-- EXERCISE DATA follows --
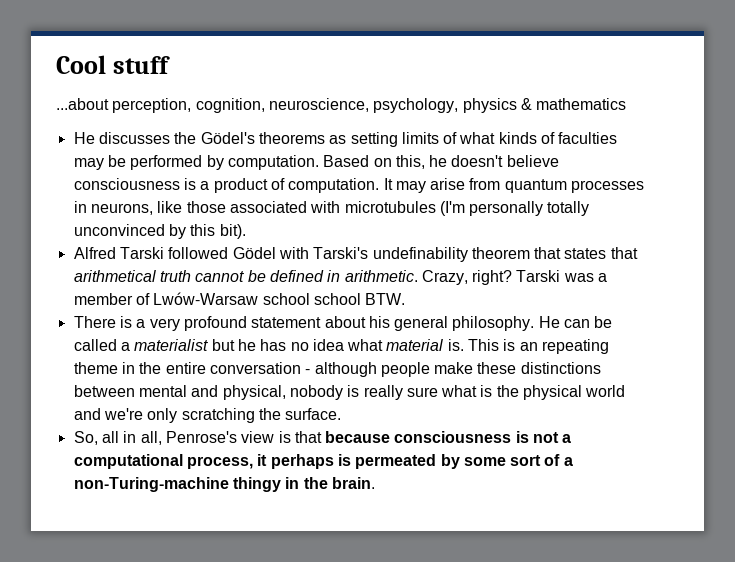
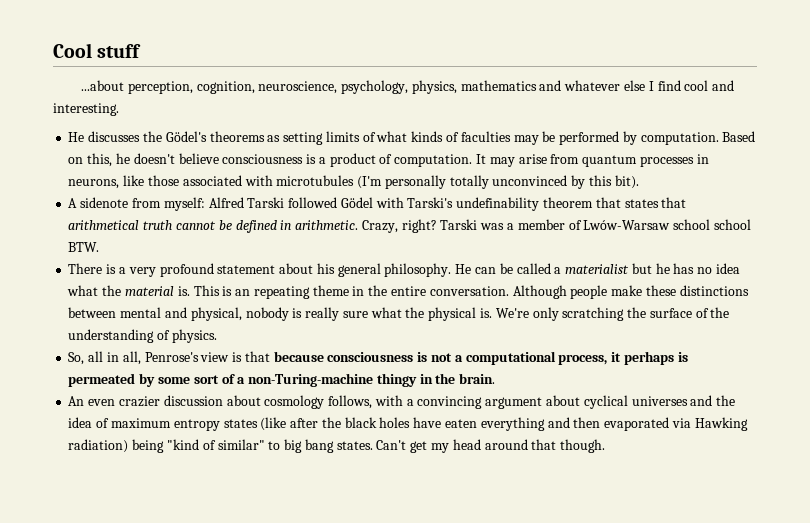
- ...about perception, cognition, neuroscience, psychology, physics & mathematics
+ ...about perception, cognition, neuroscience, psychology, physics, mathematics and whatever else I find cool and interesting.
- Alfred Tarski followed Gödel with Tarski's undefinability theorem that states that arithmetical truth cannot be defined in arithmetic.
+ A sidenote from myself: Alfred Tarski followed Gödel with Tarski's undefinability theorem that states that arithmetical truth cannot be defined in arithmetic.
- He can be called a materialist but he has no idea what material is.
+ He can be called a materialist but he has no idea what the material is.
- This is an repeating theme in the entire conversation - although people make these distinctions between mental and physical, nobody is really sure what is the physical world and we're only scratching the surface.
+ This is an repeating theme in the entire conversation. Although people make these distinctions between mental and physical, nobody is really sure what the physical is. We're only scratching the surface of the understanding of physics.
+ An even crazier discussion about cosmology follows, with a convincing argument about cyclical universes and the idea of maximum entropy states (like after the black holes have eaten everything and then evaporated via Hawking radiation) being "kind of similar" to big bang states. Can't get my head around that though.

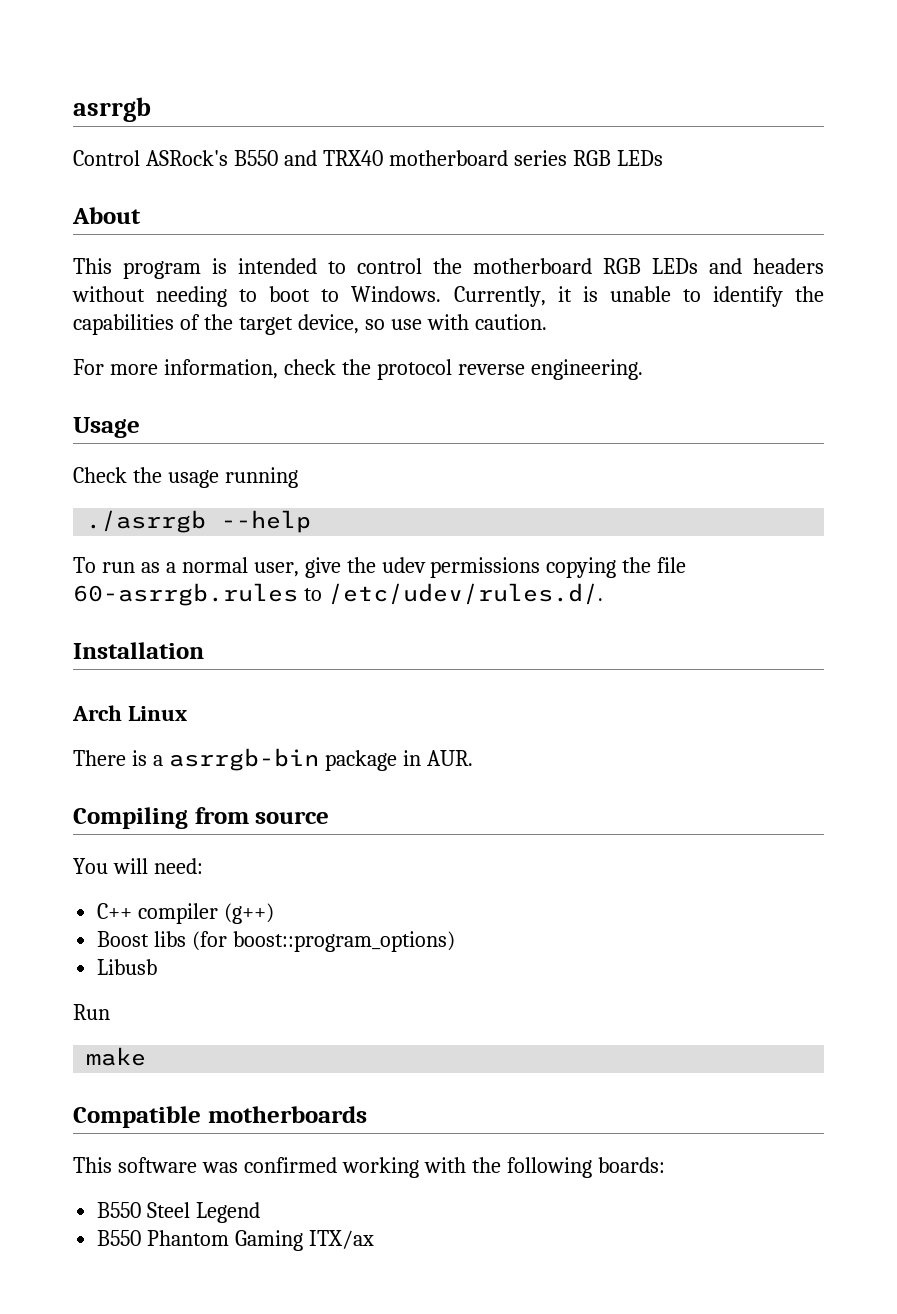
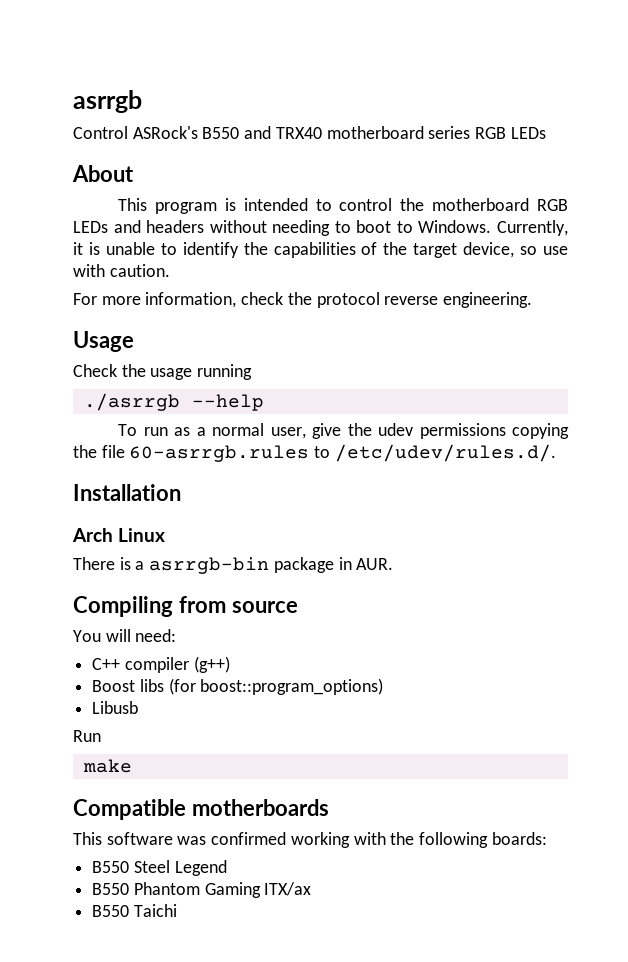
+ B550 Taichi

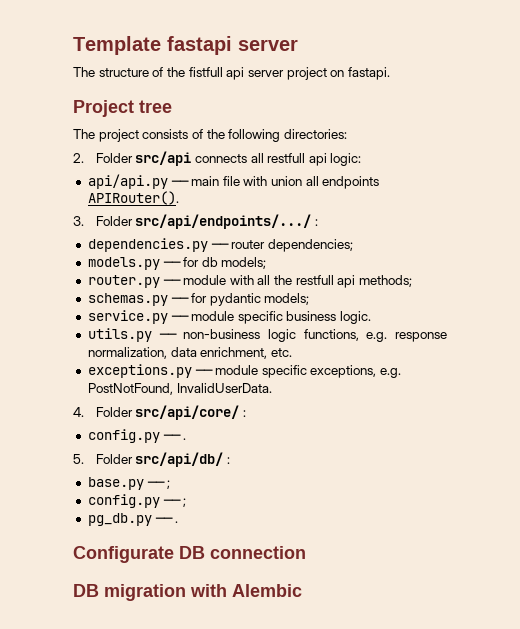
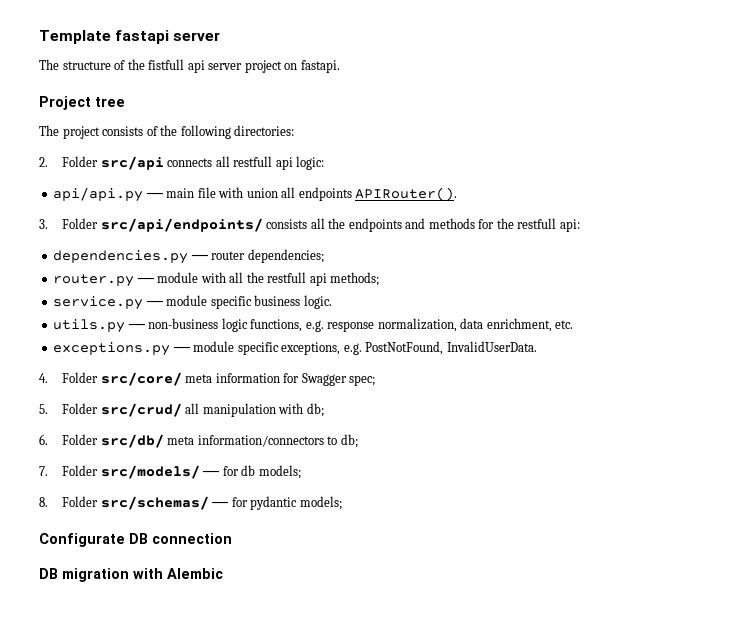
- 3. Folder src/api/endpoints/.../ :
+ 3. Folder src/api/endpoints/ consists all the endpoints and methods for the restfull api:
- models.py ── for db models;
- schemas.py ── for pydantic models;
- 4. Folder src/api/core/ :
- config.py ── .
- 5. Folder src/api/db/ :
- base.py ── ;
- config.py ── ;
- pg_db.py ── .
+ 4. Folder src/core/ meta information for Swagger spec;
+ 5. Folder src/crud/ all manipulation with db;
+ 6. Folder src/db/ meta information/connectors to db;
+ 7. Folder src/models/ ── for db models;
+ 8. Folder src/schemas/ ── for pydantic models;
-- EXERCISE DATA concluded --
Output nothing but the records above, word for word, with the pictures removed.

- ...about perception, cognition, neuroscience, psychology, physics & mathematics
+ ...about perception, cognition, neuroscience, psychology, physics, mathematics and whatever else I find cool and interesting.
- Alfred Tarski followed Gödel with Tarski's undefinability theorem that states that arithmetical truth cannot be defined in arithmetic.
+ A sidenote from myself: Alfred Tarski followed Gödel with Tarski's undefinability theorem that states that arithmetical truth cannot be defined in arithmetic.
- He can be called a materialist but he has no idea what material is.
+ He can be called a materialist but he has no idea what the material is.
- This is an repeating theme in the entire conversation - although people make these distinctions between mental and physical, nobody is really sure what is the physical world and we're only scratching the surface.
+ This is an repeating theme in the entire conversation. Although people make these distinctions between mental and physical, nobody is really sure what the physical is. We're only scratching the surface of the understanding of physics.
+ An even crazier discussion about cosmology follows, with a convincing argument about cyclical universes and the idea of maximum entropy states (like after the black holes have eaten everything and then evaporated via Hawking radiation) being "kind of similar" to big bang states. Can't get my head around that though.

+ B550 Taichi

- 3. Folder src/api/endpoints/.../ :
+ 3. Folder src/api/endpoints/ consists all the endpoints and methods for the restfull api:
- models.py ── for db models;
- schemas.py ── for pydantic models;
- 4. Folder src/api/core/ :
- config.py ── .
- 5. Folder src/api/db/ :
- base.py ── ;
- config.py ── ;
- pg_db.py ── .
+ 4. Folder src/core/ meta information for Swagger spec;
+ 5. Folder src/crud/ all manipulation with db;
+ 6. Folder src/db/ meta information/connectors to db;
+ 7. Folder src/models/ ── for db models;
+ 8. Folder src/schemas/ ── for pydantic models;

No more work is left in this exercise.